PROVIDED INFORMATION:
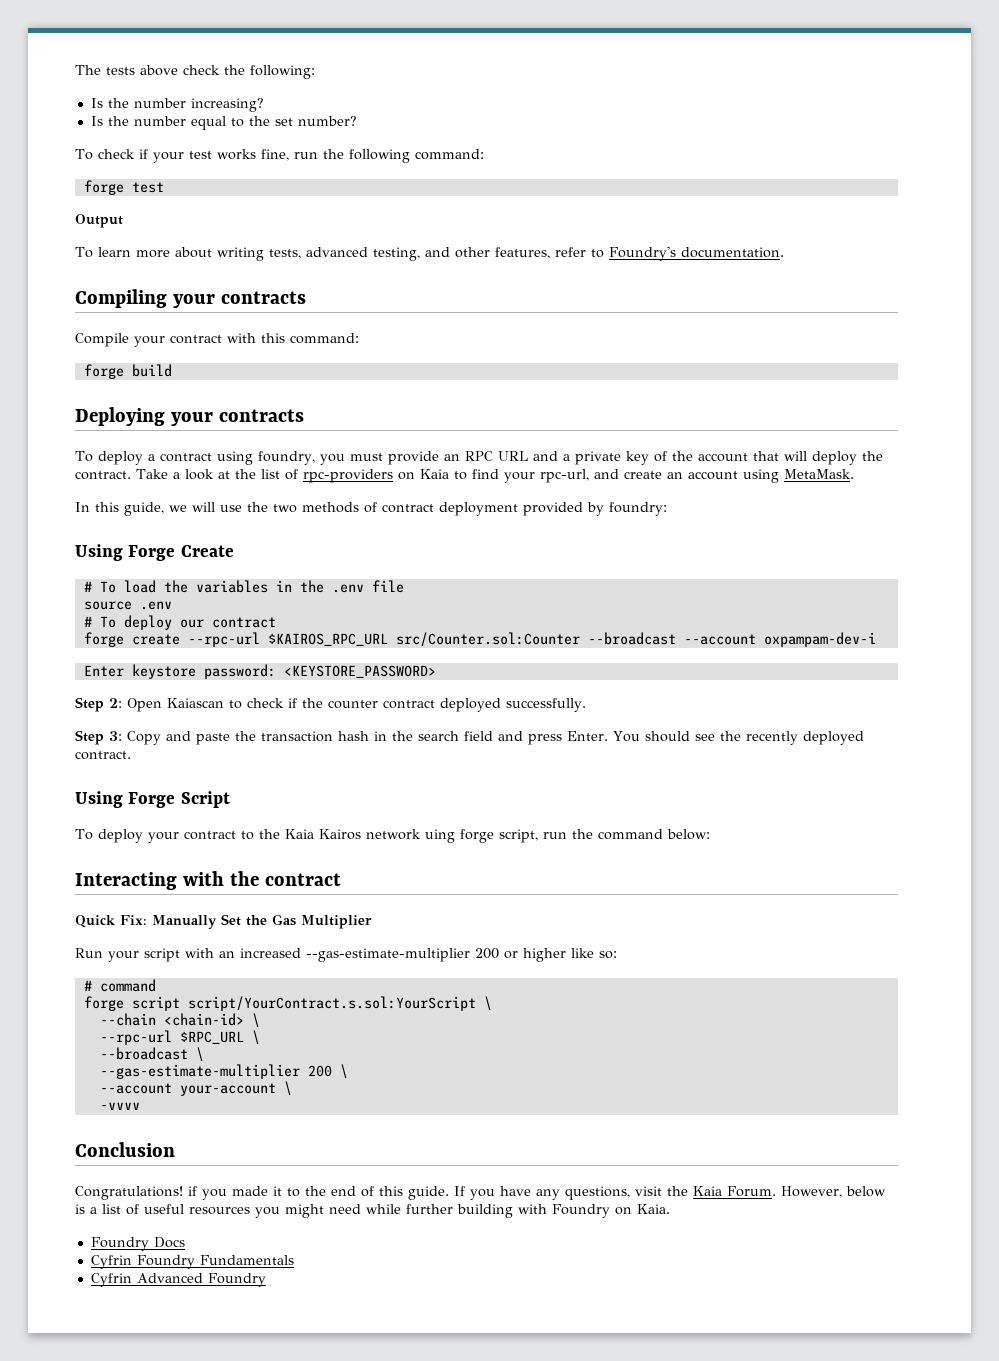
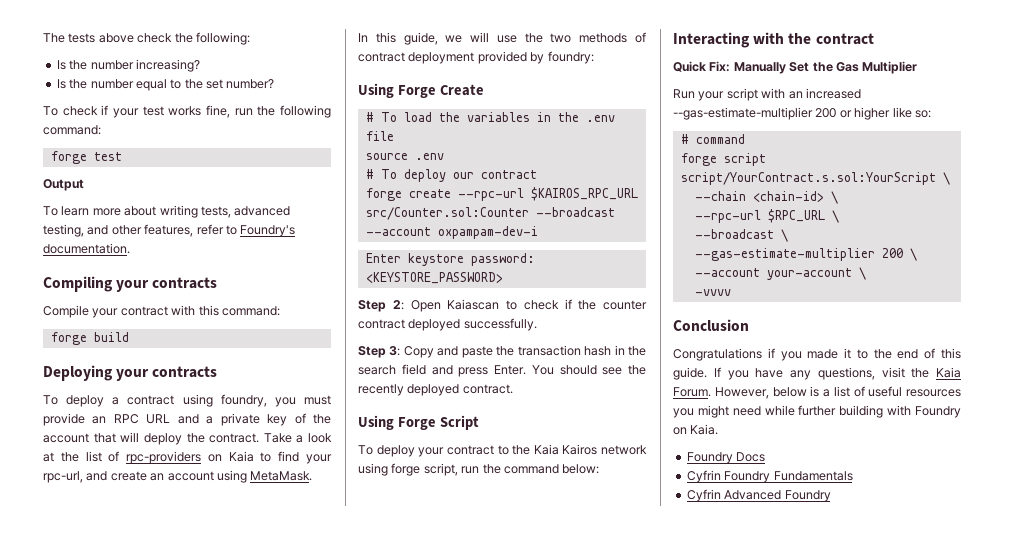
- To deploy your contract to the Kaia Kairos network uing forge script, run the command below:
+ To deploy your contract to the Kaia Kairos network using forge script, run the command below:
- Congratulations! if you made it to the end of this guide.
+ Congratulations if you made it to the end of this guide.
---
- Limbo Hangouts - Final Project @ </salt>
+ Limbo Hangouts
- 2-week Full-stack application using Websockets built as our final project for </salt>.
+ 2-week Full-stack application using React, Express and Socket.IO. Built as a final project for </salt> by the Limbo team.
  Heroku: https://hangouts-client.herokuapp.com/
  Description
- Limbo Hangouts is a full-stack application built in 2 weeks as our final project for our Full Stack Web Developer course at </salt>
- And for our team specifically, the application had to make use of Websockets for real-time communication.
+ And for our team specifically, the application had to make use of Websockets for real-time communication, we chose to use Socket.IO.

PROBLEM REQUIREMENTS: From the material above, retype precisely the lines between the line holding "- Limbo Hangouts - Final Project @ </salt>" and the line holding "to use Socket.IO.", inclusive, and nothing beyond them.

SOLVED EXERCISE:
- Limbo Hangouts - Final Project @ </salt>
+ Limbo Hangouts
- 2-week Full-stack application using Websockets built as our final project for </salt>.
+ 2-week Full-stack application using React, Express and Socket.IO. Built as a final project for </salt> by the Limbo team.
  Heroku: https://hangouts-client.herokuapp.com/
  Description
- Limbo Hangouts is a full-stack application built in 2 weeks as our final project for our Full Stack Web Developer course at </salt>
- And for our team specifically, the application had to make use of Websockets for real-time communication.
+ And for our team specifically, the application had to make use of Websockets for real-time communication, we chose to use Socket.IO.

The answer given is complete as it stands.